Director Alexander Wells explains, "By exploring the deep spiritualities of the play, by placing it in a mythic setting of Northern California in the late 1960s and by adding chorus music I hope to make the psychological reality of the story and the morality of the ancient Greeks more relevant to us."

Wells returns for his fourth consecutive season, having previously mounted CCPT’s memorable productions of Plautus' "The Braggart Soldier", Henry Fielding's "Tom Thumb" and last season’s Italian Renaissance classic comedy, "The Deceived".

"'Oedipus' was selected because we have a very loyal group of fans of Greek theatre. Greek plays are the origin of theatre, and yet no one in L.A. dares to take them on. We do very well with our presentations of the Greek Dramas, and there is a contingent out there that seeks it," explained CCPT Vice President Kyle Nudo.

Oedipus may have thought he put the worst behind him. After solving the riddle of the Sphinx and ascending to the throne, he weds Iokaste. She is the widow of the late King Laios who was murdered while desperately trying to flee from the fate of a disquieting prophecy. But the haunting by similar prophecies, the consequences of another pestilence in his kingdom and the secrets of an abandoned baby may ultimately doom this archetypal tragic hero.

The cast will include a number of guest actors. Chris Shore takes on the challenging title role having most recently been seen as David in the UCLA production of "Company" under the distinguished direction of Tony winner John Rubinstein. In addition, he has performed such wide-ranging roles as Conrad Birdie in "Bye Bye Birdie" (Peninsula Center Stage) and Orsino in "Twelfth Night" (Shady Shakespeare Company). Iokaste will be portrayed by recent New York City transplant Lorraine Pope. Her numerous stage credits include "The Three Sisters" and "A Midsummer Night’s Dream". CCPT company members in the cast include Greg Ellery and Tom Hyer.

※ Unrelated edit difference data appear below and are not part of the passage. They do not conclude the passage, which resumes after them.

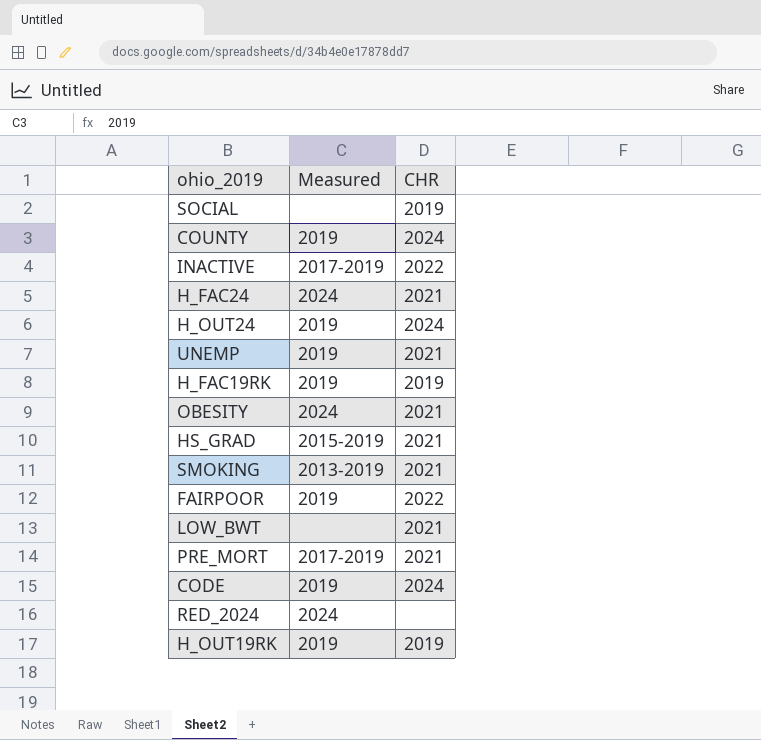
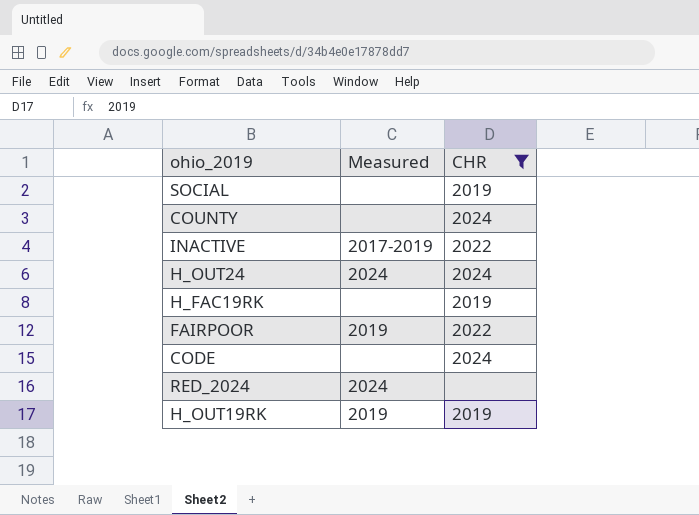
filter: none -> CHR != 2021
COUNTY | Measured: 2019 -> none
H_OUT24 | Measured: 2019 -> 2024
H_FAC19RK | Measured: 2019 -> none
CODE | Measured: 2019 -> none

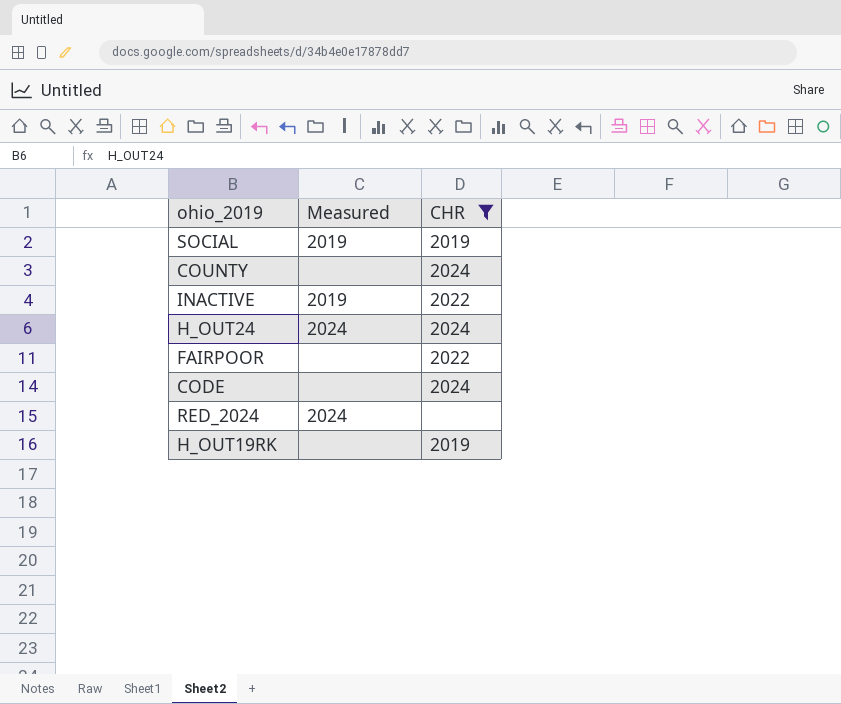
row H_FAC19RK: none | 2019 -> none
SOCIAL | Measured: none -> 2019
INACTIVE | Measured: 2017-2019 -> 2019
FAIRPOOR | Measured: 2019 -> none
H_OUT19RK | Measured: 2019 -> none

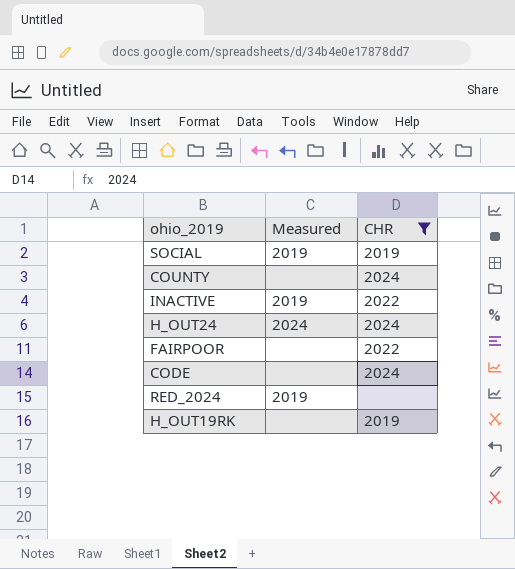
RED_2024 | Measured: 2024 -> 2019

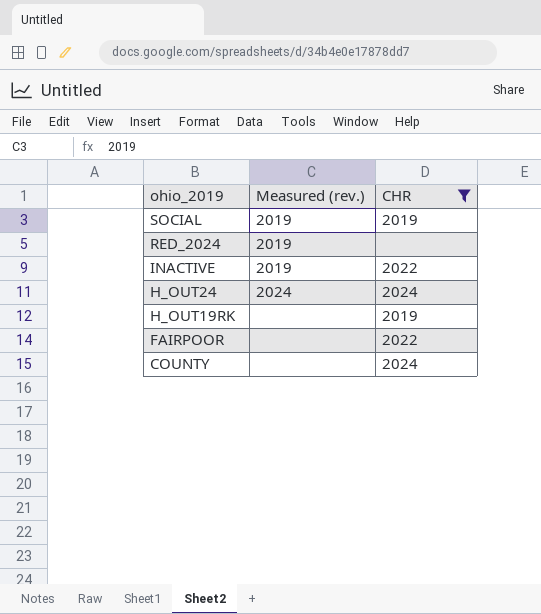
row order: none -> ohio_2019 descending
column name: Measured -> Measured (rev.)
row CODE: none | 2024 -> none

The outdoor stage setting will be designed by Susan D. Wells, costumes are by RoseMarie Fabiano and original music by L.A.-based Cesar Benito.

CCPT will round out its 2003 season with decidedly lighter fare. In Moličre’s "Scapin (The Scams of Scapin)" a brilliant and mischievous servant opens a can of slapstick on his masters. Directed by Douglas Green. Hilarity, suitable for audiences of all ages, will be enjoyed in performances August 16-17 and 23-24th.

Dr. Paul Carlson Memorial Park is located at the corner of Motor Avenue and Braddock Drive in historic Culver City, CA. All performances are held during the summer on Saturdays and Sundays at 2:00 p.m. The public is invited to bring their lawn chairs and blankets to attend the productions which are intended for young and adult audiences alike.

Culver City Public Theatre is sponsored by the Culver City Department of Parks, Recreation and Community Services and by generous grants from the City of Culver City and The Cultural Affairs Commission. Additional funding comes from donations from local businesses and patrons.